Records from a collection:
==============================
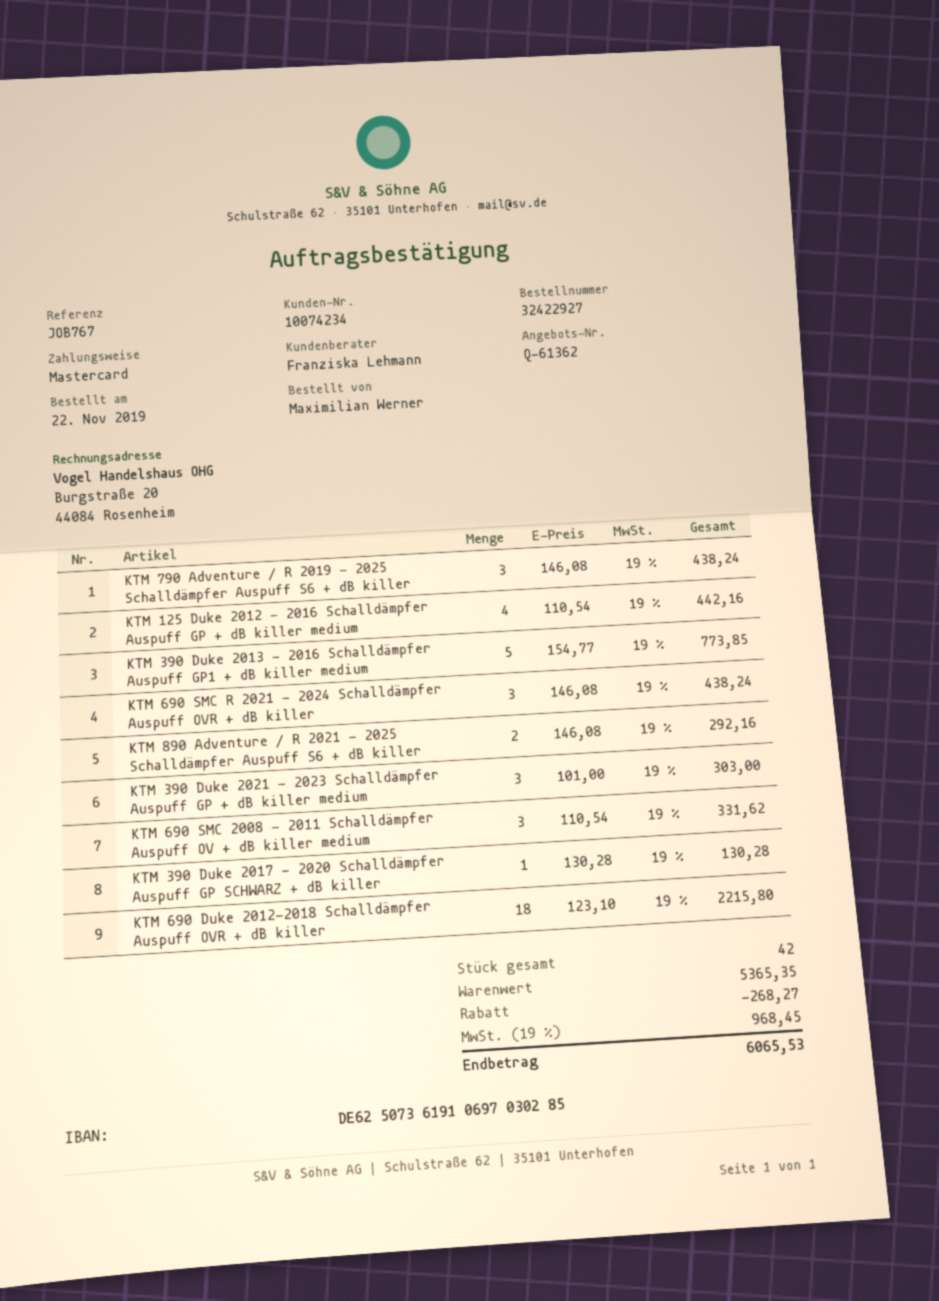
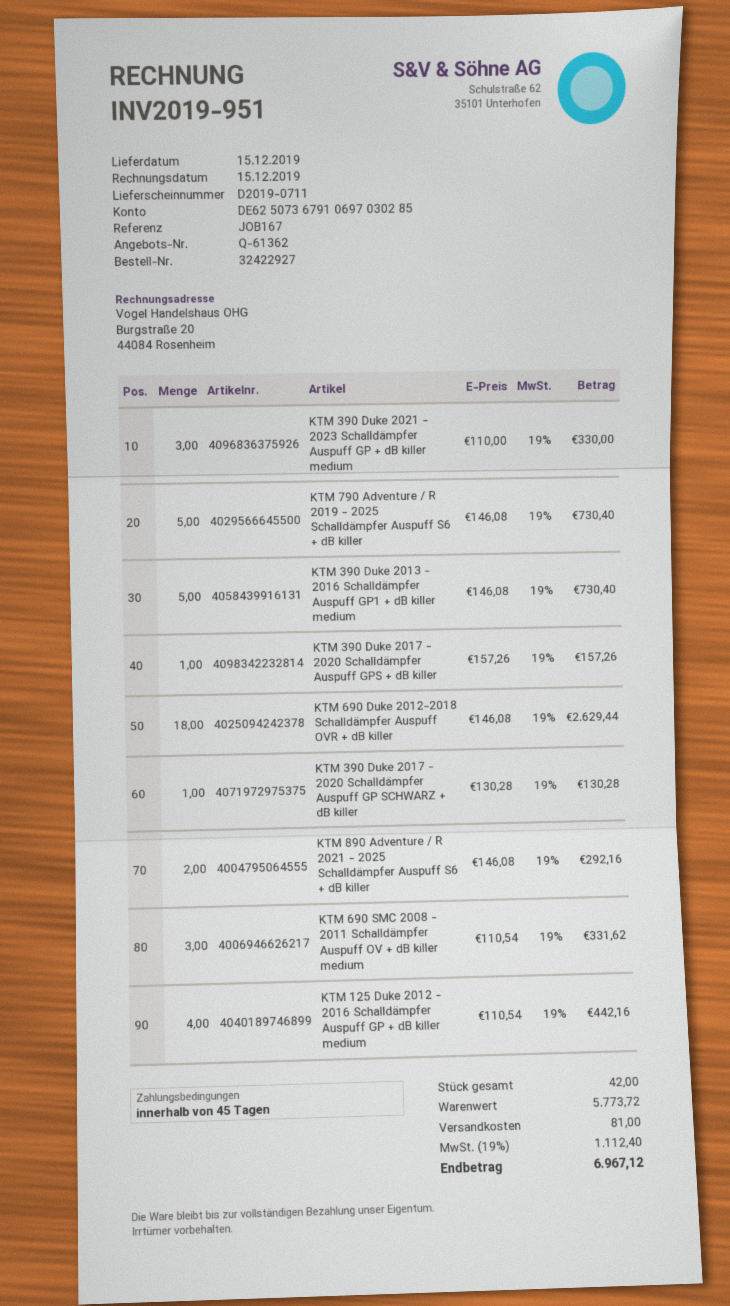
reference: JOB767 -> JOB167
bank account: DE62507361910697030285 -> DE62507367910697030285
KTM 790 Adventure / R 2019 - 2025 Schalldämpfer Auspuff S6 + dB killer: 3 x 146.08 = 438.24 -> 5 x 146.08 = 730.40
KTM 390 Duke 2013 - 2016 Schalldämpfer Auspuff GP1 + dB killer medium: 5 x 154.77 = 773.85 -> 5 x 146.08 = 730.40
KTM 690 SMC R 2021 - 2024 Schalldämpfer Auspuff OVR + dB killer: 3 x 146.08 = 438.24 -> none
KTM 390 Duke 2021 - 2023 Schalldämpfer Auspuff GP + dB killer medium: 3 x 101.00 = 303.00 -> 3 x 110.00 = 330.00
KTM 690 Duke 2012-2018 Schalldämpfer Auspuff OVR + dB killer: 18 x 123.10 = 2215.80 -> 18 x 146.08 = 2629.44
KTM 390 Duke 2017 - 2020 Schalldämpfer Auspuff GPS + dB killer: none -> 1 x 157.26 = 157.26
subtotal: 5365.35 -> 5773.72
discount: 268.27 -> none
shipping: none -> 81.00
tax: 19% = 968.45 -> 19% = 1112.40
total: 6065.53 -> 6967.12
==============================
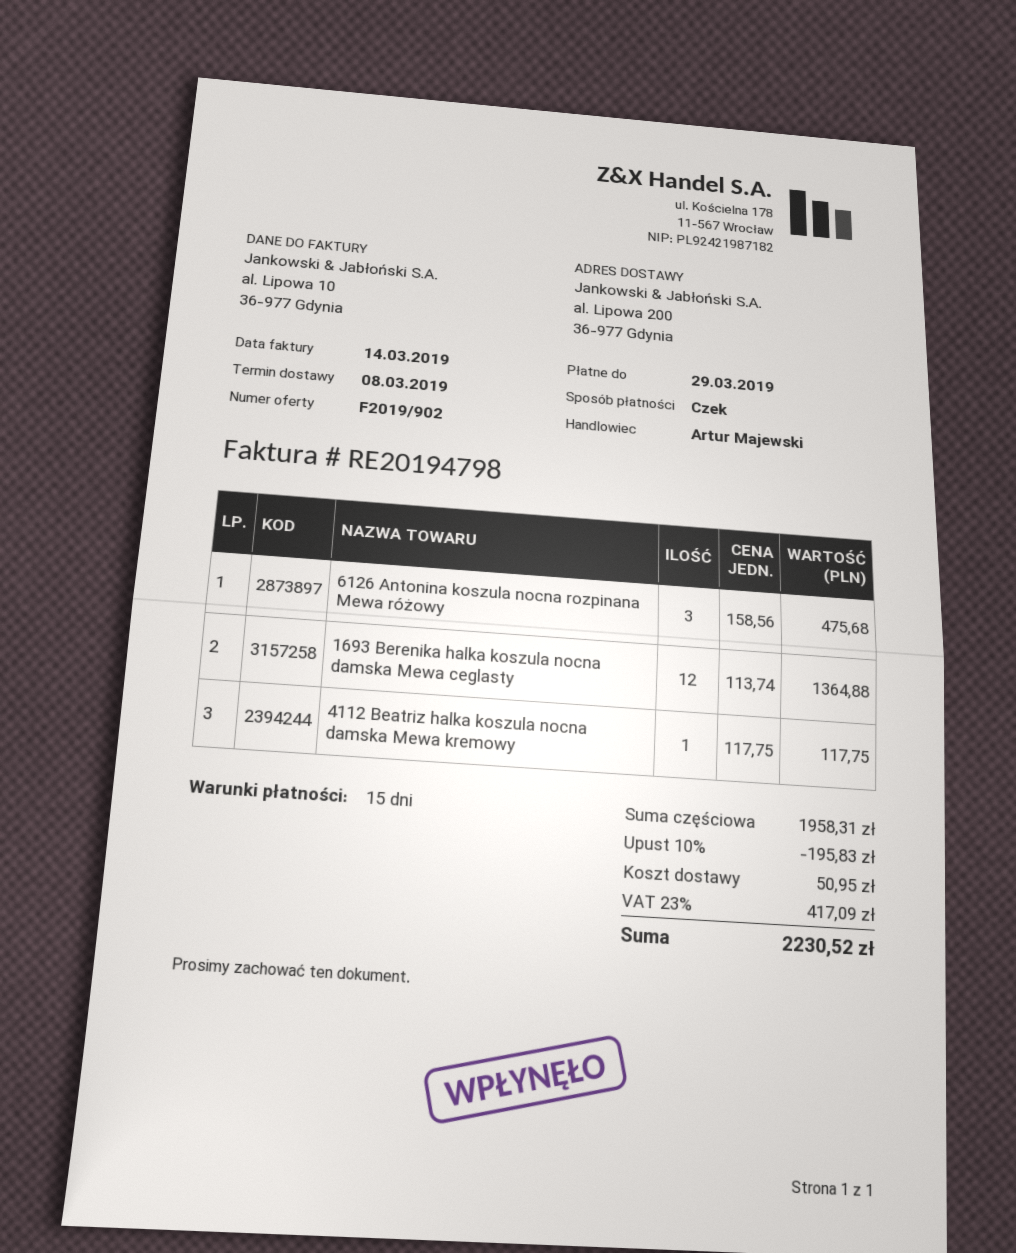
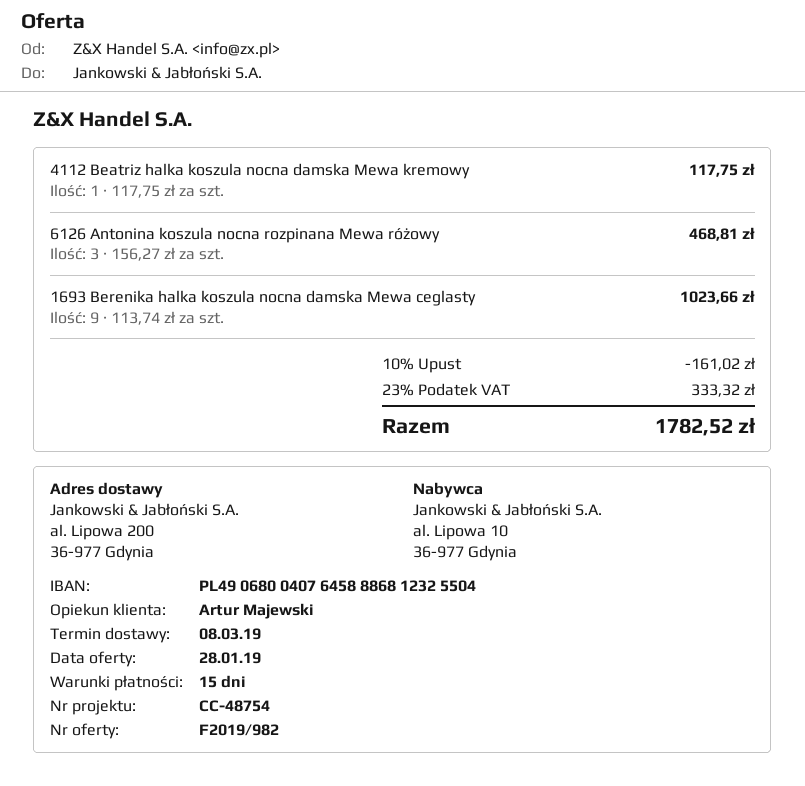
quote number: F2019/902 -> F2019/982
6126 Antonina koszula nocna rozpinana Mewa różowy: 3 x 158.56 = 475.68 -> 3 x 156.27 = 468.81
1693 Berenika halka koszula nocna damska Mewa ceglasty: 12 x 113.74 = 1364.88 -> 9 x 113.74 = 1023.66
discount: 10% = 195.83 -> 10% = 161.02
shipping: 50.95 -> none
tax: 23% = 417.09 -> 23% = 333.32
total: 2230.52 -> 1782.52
==============================
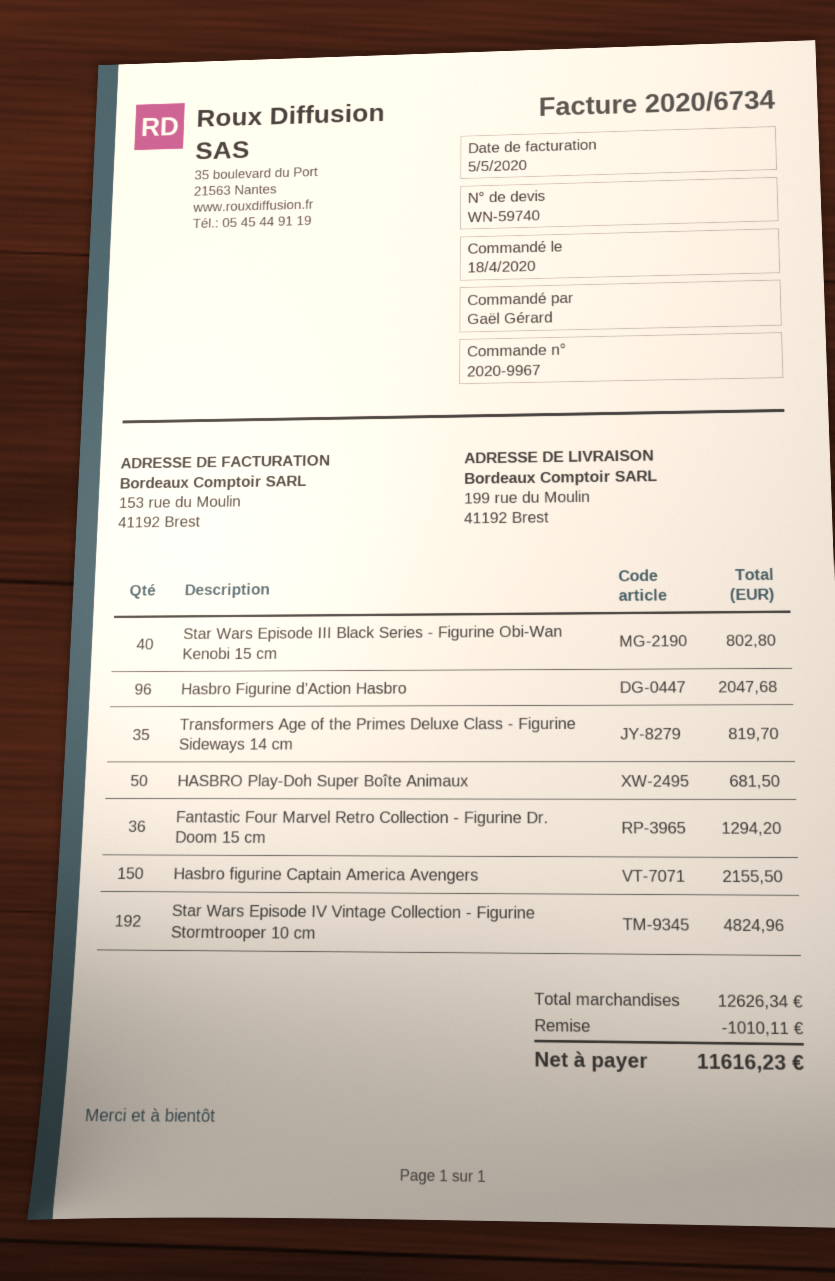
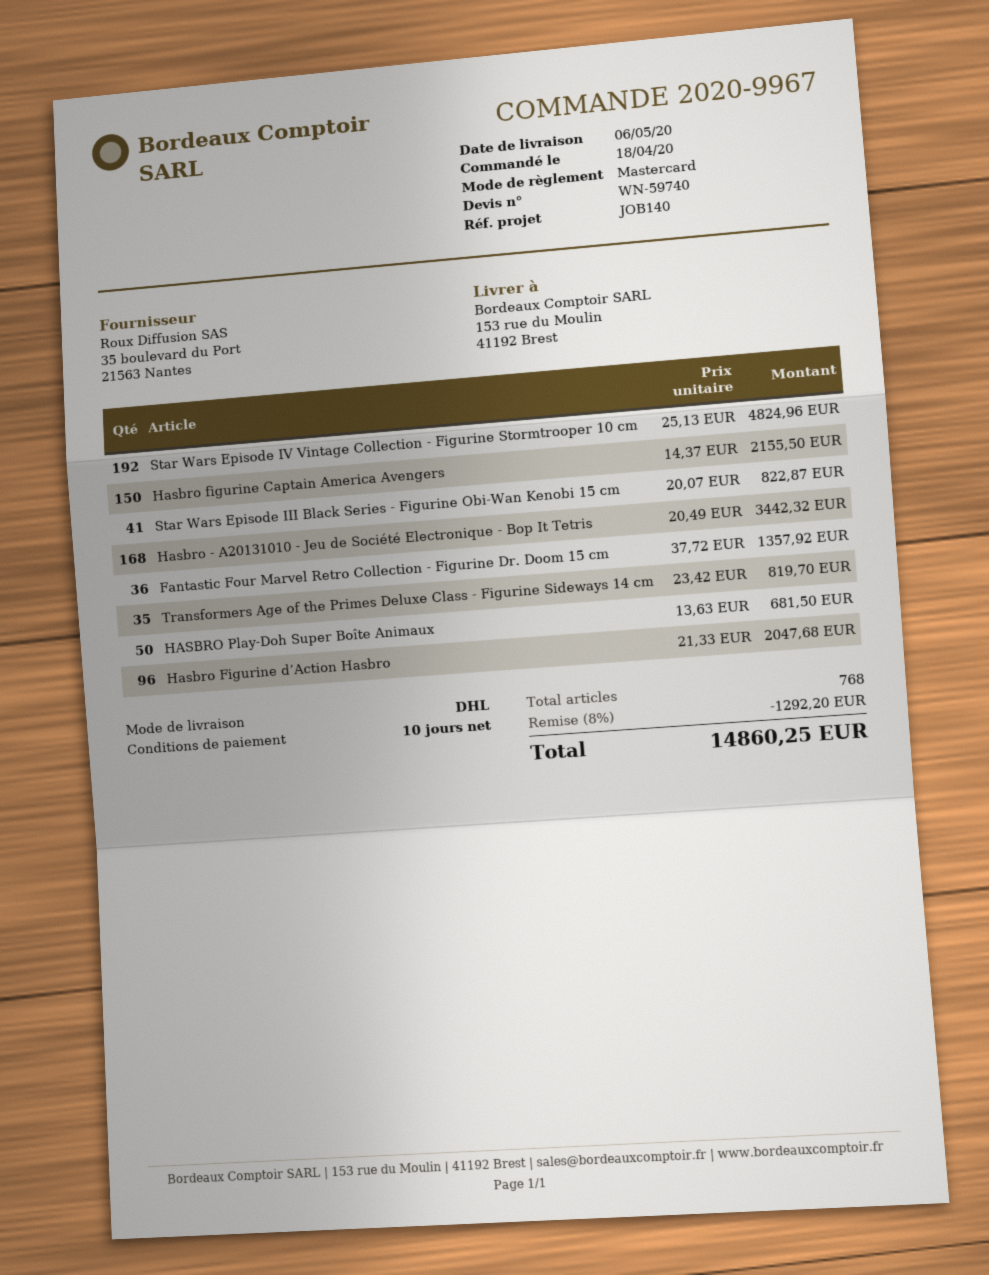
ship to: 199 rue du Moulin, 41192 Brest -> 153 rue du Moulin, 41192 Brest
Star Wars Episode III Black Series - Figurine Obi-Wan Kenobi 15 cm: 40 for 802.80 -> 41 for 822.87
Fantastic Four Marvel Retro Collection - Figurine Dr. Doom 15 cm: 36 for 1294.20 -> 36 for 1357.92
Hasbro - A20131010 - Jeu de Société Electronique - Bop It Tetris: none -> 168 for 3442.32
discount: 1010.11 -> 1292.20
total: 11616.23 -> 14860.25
==============================
▸ PROBLEM: What you give back must be the stretch above, starting at the line with "Star Wars Episode" and ending at the line with "total: 11616.23 -> 14860.25", copied exactly.

▸ RESULT:
Star Wars Episode III Black Series - Figurine Obi-Wan Kenobi 15 cm: 40 for 802.80 -> 41 for 822.87
Fantastic Four Marvel Retro Collection - Figurine Dr. Doom 15 cm: 36 for 1294.20 -> 36 for 1357.92
Hasbro - A20131010 - Jeu de Société Electronique - Bop It Tetris: none -> 168 for 3442.32
discount: 1010.11 -> 1292.20
total: 11616.23 -> 14860.25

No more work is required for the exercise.